3. Parser

Parsing means turning a list of tokens into an Abstract Syntax Tree (AST). An AST organizes tokens into a tree where operations are connected to their parameters.

For instance, the expression a + b * c (i.e. token list ['a', '+', 'b', '*', 'c']) turns into an AST that looks like this:

This tree means that the program calls operation + with the following parameters:

the variable a
the result of calling operation * with variables b and c as parameters

An AST for a function call like f(x, g(x), y + 3) looks like this:

This tree means that we call function f with the following parameters:

the variable x
the result of calling function g with variable x as the parameter
the result of calling operation + with variable y and constant 3 as parameters

Other constructs like control flow expressions turn into ASTs similarly. E.g. if x > 10 then print_int(x) else print_int(y) becomes:

We translate token lists into ASTs because an AST expresses clearly and unambiguously what operations need to happen and in which order.

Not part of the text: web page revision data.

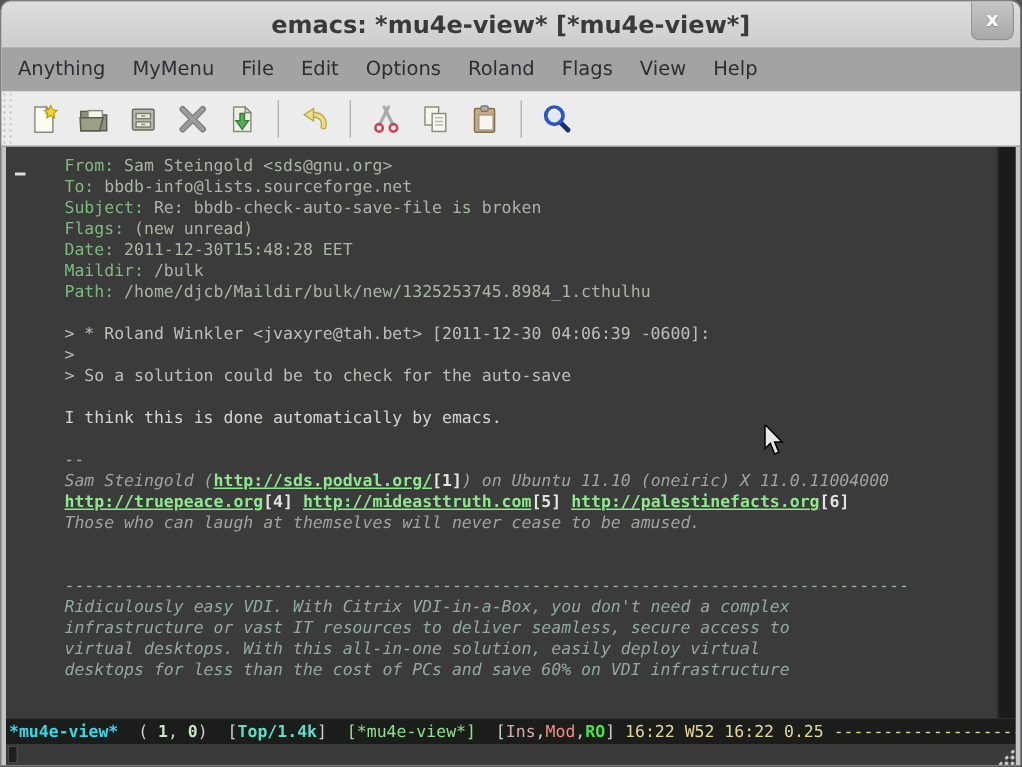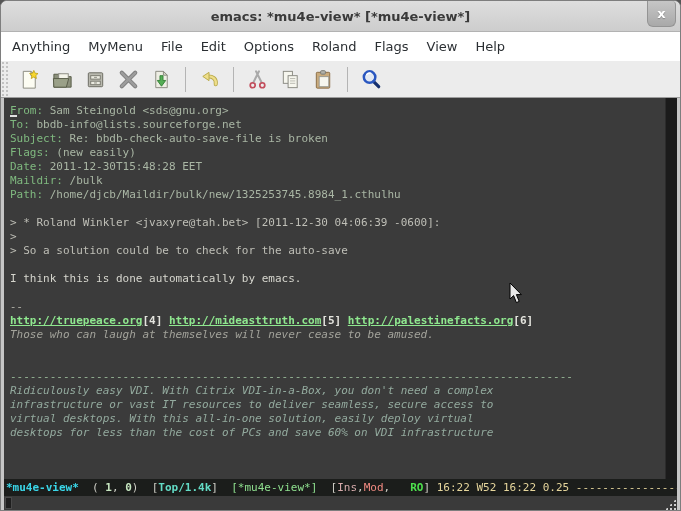--- a/index.html
+++ b/index.html
@@ -16,7 +16,7 @@
     border-bottom:1px solid #b2b2b2;border-radius:6px 6px 0 0;
     display:flex;align-items:center;justify-content:center;
   }
-  .title-text{font-weight:bold;font-size:13px;color:#3a3a3a;}
+  .title-text{font-weight:bold;font-size:16px;color:#3a3a3a;}
   .close-btn{
     position:absolute;top:0px;right:4px;width:27px;height:25px;
     background:linear-gradient(#c6c6c6,#a9a9a9);

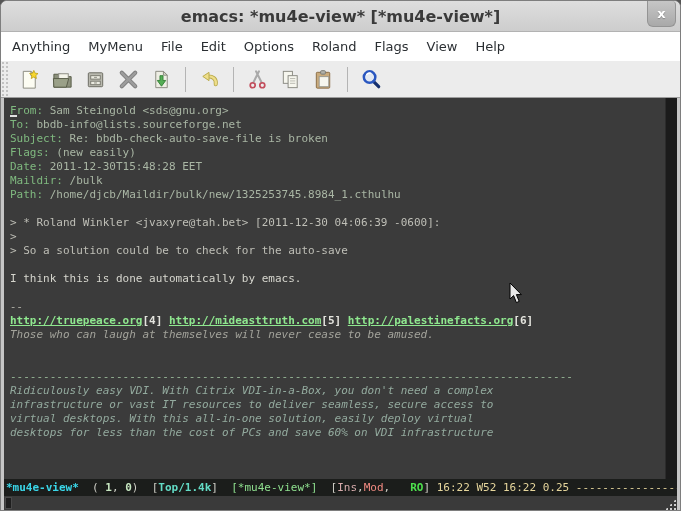--- a/index.html
+++ b/index.html
@@ -28,7 +28,7 @@
   .close-x{color:#ffffff;font-weight:bold;font-size:13px;line-height:1;text-shadow:0 1px 1px #888;}
   
   .menubar{
-    height:29px;background:#ffffff;display:flex;align-items:center;
+    height:29px;background:#a3a3a3;display:flex;align-items:center;
     padding-left:2px;
   }
   .menu-item{font-size:13px;color:#2b2f33;padding:5px 9px;}

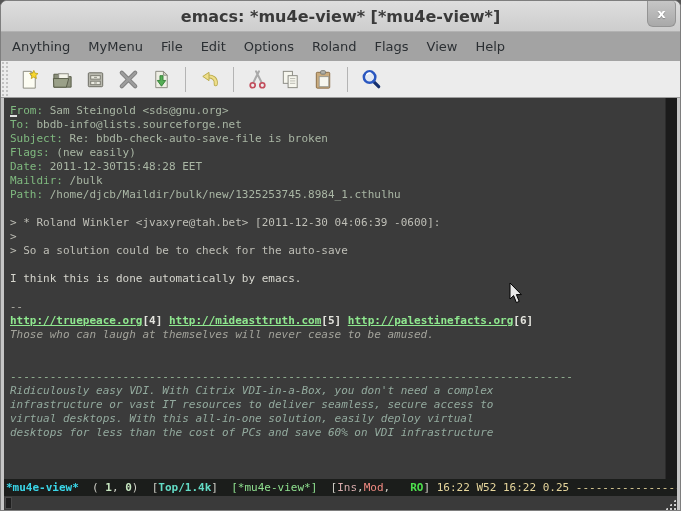--- a/index.html
+++ b/index.html
@@ -60,7 +60,7 @@
     padding:6px 0 0 6px;
     font-family:"DejaVu Sans Mono",monospace;font-size:11px;line-height:14px;
   }
-  .line{white-space:pre;height:14px;}
+  .line{white-space:pre;height:14px;margin-left:33px;}
   .f-hl{color:#7fb97f;}
   .f-hv{color:#a9b6a4;}
   .f-q{color:#bfbfb7;}

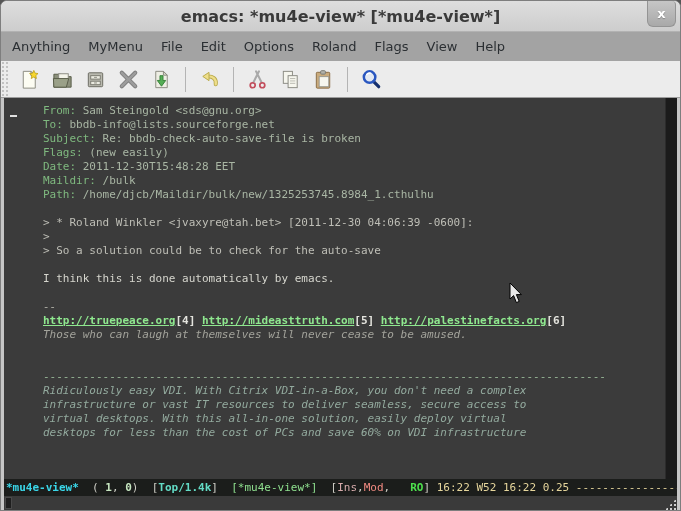--- a/index.html
+++ b/index.html
@@ -214,7 +214,7 @@
           <div class="line"><span class="f-hl">From:</span><span class="f-hv"> Sam Steingold &lt;sds@gnu.org&gt;</span></div>
           <div class="line"><span class="f-hl">To:</span><span class="f-hv"> bbdb-info@lists.sourceforge.net</span></div>
           <div class="line"><span class="f-hl">Subject:</span><span class="f-hv"> Re: bbdb-check-auto-save-file is broken</span></div>
-          <div class="line"><span class="f-hl">Flags:</span><span class="f-hv"> (new easily)</span></div>
+          <div class="line"><span class="f-hl">Flags:</span><span class="f-hv"> (new unread)</span></div>
           <div class="line"><span class="f-hl">Date:</span><span class="f-hv"> 2011-12-30T15:48:28 EET</span></div>
           <div class="line"><span class="f-hl">Maildir:</span><span class="f-hv"> /bulk</span></div>
           <div class="line"><span class="f-hl">Path:</span><span class="f-hv"> /home/djcb/Maildir/bulk/new/1325253745.8984_1.cthulhu</span></div>

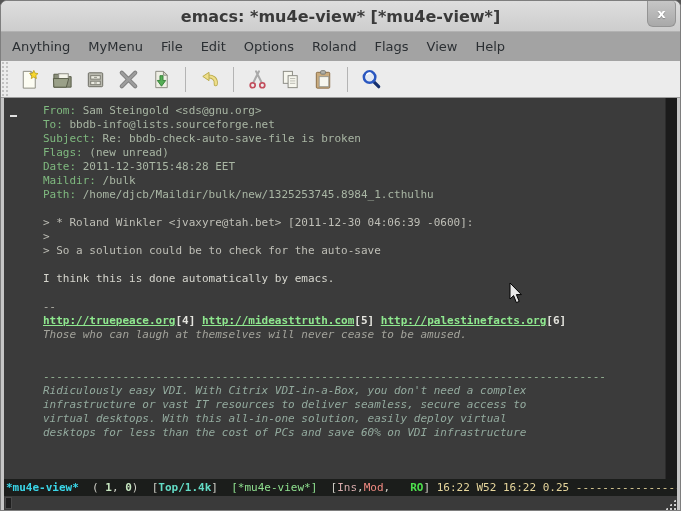--- a/index.html
+++ b/index.html
@@ -226,6 +226,7 @@
           <div class="line"><span class="f-b">I think this is done automatically by emacs.</span></div>
           <div class="line"></div>
           <div class="line"><span class="f-ft">--</span></div>
+          <div class="line"><span class="f-ft">Sam Steingold (</span><span class="f-lk">http://sds.podval.org/</span><span class="f-ln">[1]</span><span class="f-ft">) on Ubuntu 11.10 (oneiric) X 11.0.11004000</span></div>
           <div class="line"><span class="f-lk">http://truepeace.org</span><span class="f-ln">[4]</span><span class="f-b"> </span><span class="f-lk">http://mideasttruth.com</span><span class="f-ln">[5]</span><span class="f-b"> </span><span class="f-lk">http://palestinefacts.org</span><span class="f-ln">[6]</span></div>
           <div class="line"><span class="f-ft">Those who can laugh at themselves will never cease to be amused.</span></div>
           <div class="line"></div>

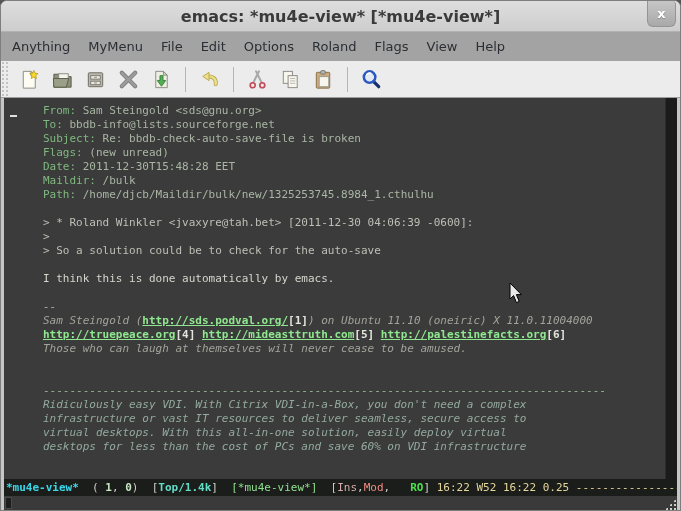--- a/index.html
+++ b/index.html
@@ -90,7 +90,7 @@
   .m-green{color:#8fe08f;}
   .m-ins{color:#d8acac;}
   .m-mod{color:#f28b82;}
-  .m-ro{color:#4de04d;font-weight:bold;margin-left:20px;}
+  .m-ro{color:#4de04d;font-weight:bold;}
   .m-time{color:#e6d69c;}
   .m-dash{color:#e6d69c;}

This makes the program much easier to analyze, interpret and compile.

You can try how different expressions turn into ASTs in the sandbox

Exercise (optional)

Draw ASTs for the following expressions:

a + b
f(a + b, b + c)
f(f(a))
f(a * f(b)) + c
while i < 100 do i = i + 1

Structuring the parser

Let’s define some classes to hold our AST:

# src/compiler/ast.py

@dataclass
class Expression:
    """Base class for AST nodes representing expressions."""

@dataclass
class Literal(Expression):
    value: int | bool | None
    # (value=None is used when parsing the keyword `unit`)

@dataclass
class Identifier(Expression):
    name: str

@dataclass
class BinaryOp(Expression):
    """AST node for a binary operation like `A + B`"""
    left: Expression
    op: str
    right: Expression

... # You get to define more later

Now we can construct AST nodes like this:

# Construct AST for "x + 3" using
example_ast = BinaryOp(
    left=Identifier(name="x"),
    op="+",
    right=Literal(value=3),
)

Our parser needs to turn a list of tokens into an AST:

# src/compiler/parser.py

from compiler.tokenizer import Token
import compiler.ast as ast

def parse(tokens: list[Token]) -> ast.Expression:
    ...

Let’s now see how to implement this function.

Exercise (optional)

Next we’ll start with a simple implementation of parse and add features to it bit by bit. You may find it useful to follow along in your own project and add some unit tests after each step.

Warning: when importing AST classes, don’t accidentally import from Python’s built-in ast module – remember to import from compiler.ast.

Parsing functions

The idea for implementing the parser is this:

Keep track of our position in the token list in a variable pos.
Define a set of parsing functions to parse different kinds of AST subtrees.

For instance, there can be one parsing function for if expressions, another one for function calls, another one for expressions like a + b, and so on.

Parsing functions follow this specification:

If the tokens starting at pos have the things the function wants to parse, then it returns an AST and moves pos forward past what was parsed.
Otherwise it raises an error.

Let’s look at an example of a parser that can parse a single ”integer +/- integer” token sequence, such as 3 + 4 or 7 - 2.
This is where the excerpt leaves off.